- **Problem requirements**
The answer must consist of every line below that holds the word "size".

- **Data under study**
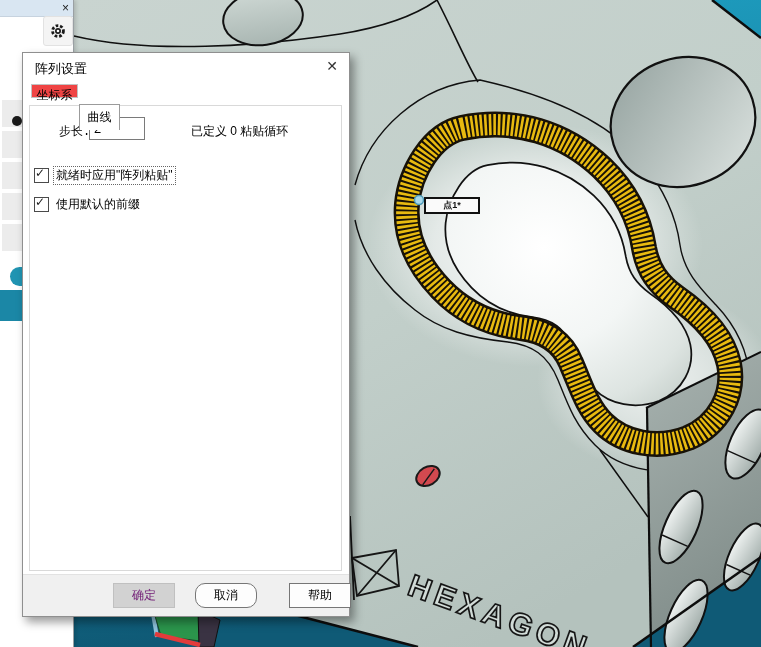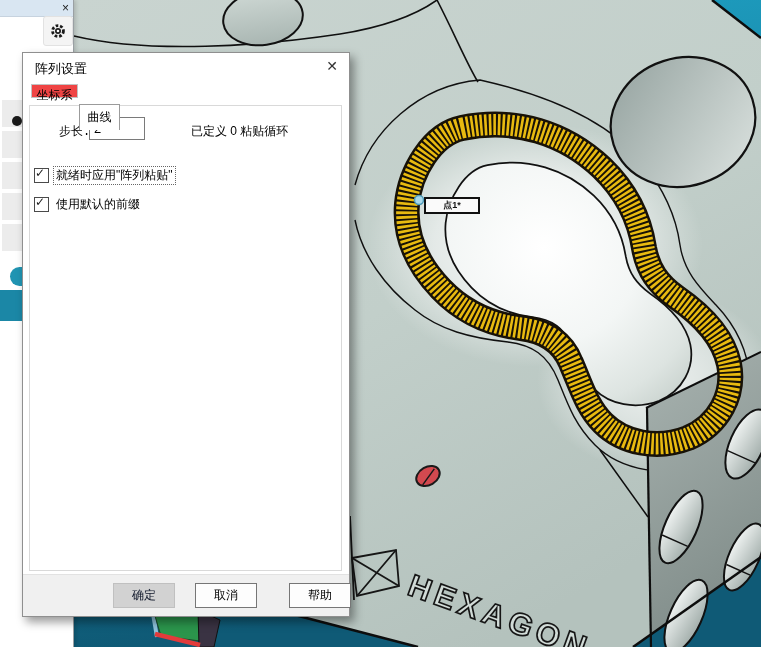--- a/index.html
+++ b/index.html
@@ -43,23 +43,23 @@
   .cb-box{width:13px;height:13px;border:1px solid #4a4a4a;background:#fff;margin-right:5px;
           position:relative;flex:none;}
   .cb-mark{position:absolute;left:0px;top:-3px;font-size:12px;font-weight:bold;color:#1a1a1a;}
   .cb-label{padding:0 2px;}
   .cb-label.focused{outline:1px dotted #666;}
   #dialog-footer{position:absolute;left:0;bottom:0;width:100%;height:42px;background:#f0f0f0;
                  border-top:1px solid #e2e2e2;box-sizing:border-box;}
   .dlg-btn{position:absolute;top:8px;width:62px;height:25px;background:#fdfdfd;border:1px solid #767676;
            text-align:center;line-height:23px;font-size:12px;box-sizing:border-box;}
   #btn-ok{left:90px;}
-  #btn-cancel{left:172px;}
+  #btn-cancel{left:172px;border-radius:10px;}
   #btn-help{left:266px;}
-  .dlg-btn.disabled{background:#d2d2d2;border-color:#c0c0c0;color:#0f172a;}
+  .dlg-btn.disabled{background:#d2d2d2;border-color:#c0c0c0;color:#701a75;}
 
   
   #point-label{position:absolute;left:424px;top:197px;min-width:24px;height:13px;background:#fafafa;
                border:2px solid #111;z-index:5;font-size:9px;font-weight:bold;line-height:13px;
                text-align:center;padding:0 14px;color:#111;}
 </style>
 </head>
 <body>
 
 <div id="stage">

- **Response**
   .cb-mark{position:absolute;left:0px;top:-3px;font-size:12px;font-weight:bold;color:#1a1a1a;}
            text-align:center;line-height:23px;font-size:12px;box-sizing:border-box;}
                border:2px solid #111;z-index:5;font-size:9px;font-weight:bold;line-height:13px;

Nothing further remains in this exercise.